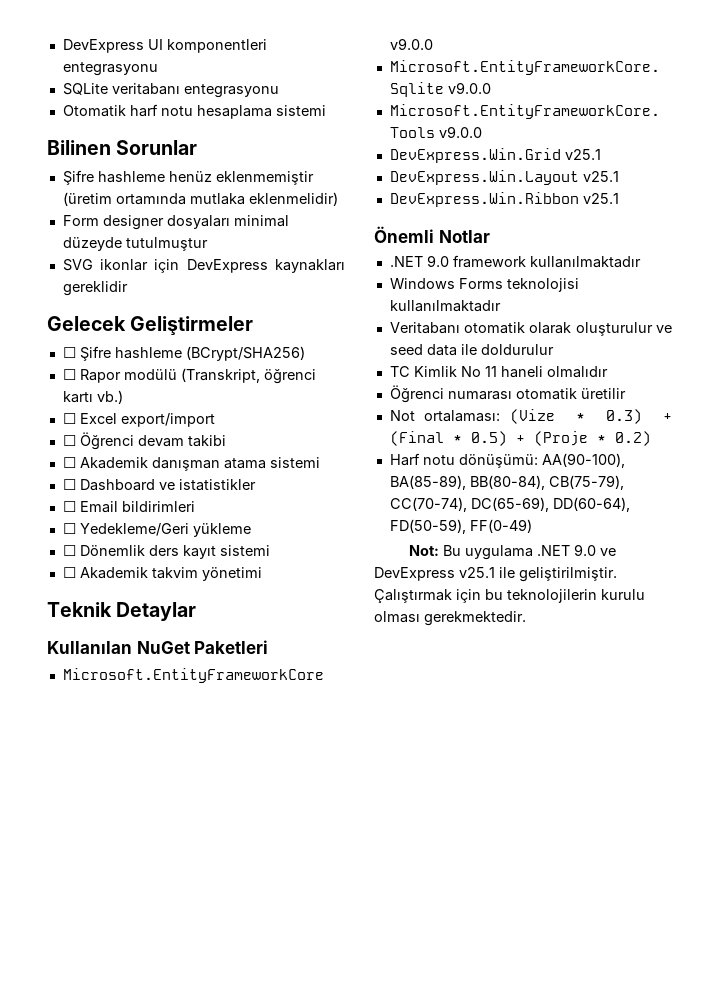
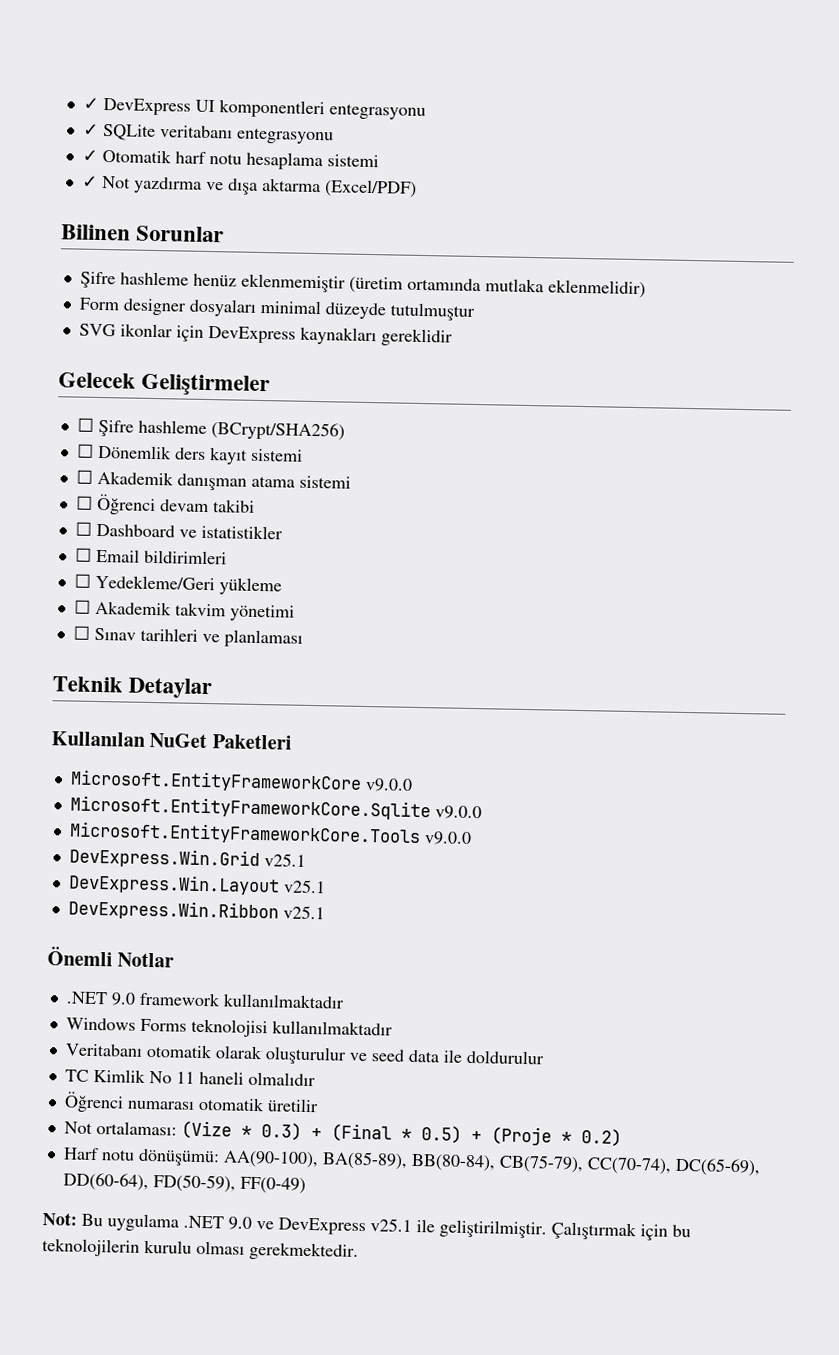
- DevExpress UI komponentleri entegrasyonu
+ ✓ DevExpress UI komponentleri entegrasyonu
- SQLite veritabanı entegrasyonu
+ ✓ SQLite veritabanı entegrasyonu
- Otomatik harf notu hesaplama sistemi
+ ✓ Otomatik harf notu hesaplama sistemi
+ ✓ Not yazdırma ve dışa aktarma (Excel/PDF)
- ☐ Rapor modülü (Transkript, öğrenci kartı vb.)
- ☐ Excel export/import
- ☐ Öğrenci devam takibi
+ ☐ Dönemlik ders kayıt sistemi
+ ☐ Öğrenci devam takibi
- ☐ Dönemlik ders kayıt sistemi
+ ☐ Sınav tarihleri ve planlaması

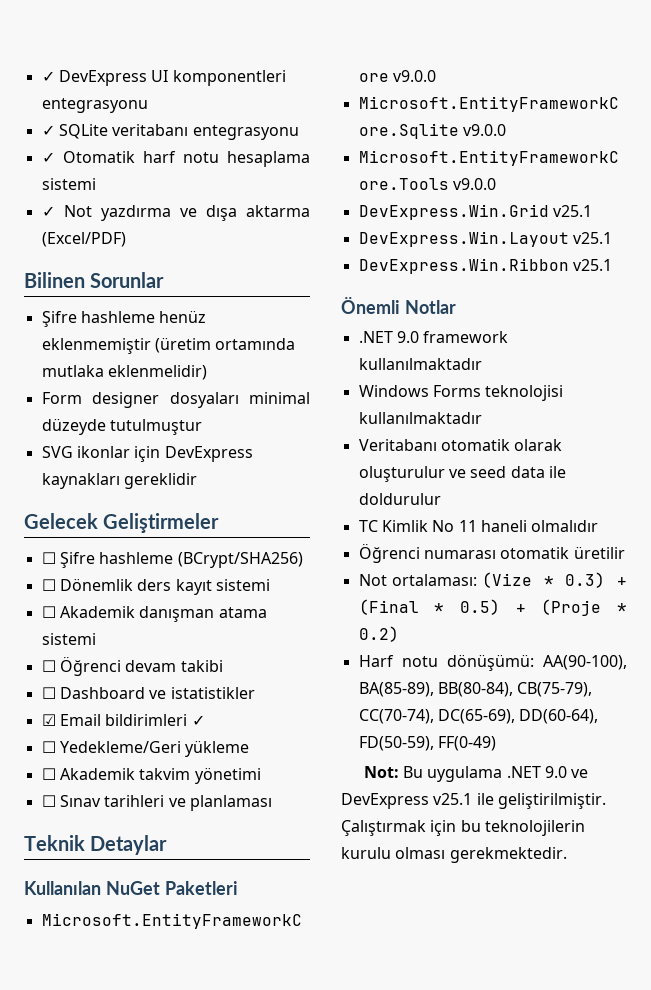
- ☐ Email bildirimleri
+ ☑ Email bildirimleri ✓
==
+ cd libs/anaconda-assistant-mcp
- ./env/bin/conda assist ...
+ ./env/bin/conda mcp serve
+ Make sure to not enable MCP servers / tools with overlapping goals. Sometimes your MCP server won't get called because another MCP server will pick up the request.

What to do: For this exercise, return exactly the lines above from the line with "- DevExpress UI komponentleri entegrasyonu" through the line with "Email bildirimleri ✓", both included. Do not copy the pictures.

Solution to this exercise:
- DevExpress UI komponentleri entegrasyonu
+ ✓ DevExpress UI komponentleri entegrasyonu
- SQLite veritabanı entegrasyonu
+ ✓ SQLite veritabanı entegrasyonu
- Otomatik harf notu hesaplama sistemi
+ ✓ Otomatik harf notu hesaplama sistemi
+ ✓ Not yazdırma ve dışa aktarma (Excel/PDF)
- ☐ Rapor modülü (Transkript, öğrenci kartı vb.)
- ☐ Excel export/import
- ☐ Öğrenci devam takibi
+ ☐ Dönemlik ders kayıt sistemi
+ ☐ Öğrenci devam takibi
- ☐ Dönemlik ders kayıt sistemi
+ ☐ Sınav tarihleri ve planlaması

- ☐ Email bildirimleri
+ ☑ Email bildirimleri ✓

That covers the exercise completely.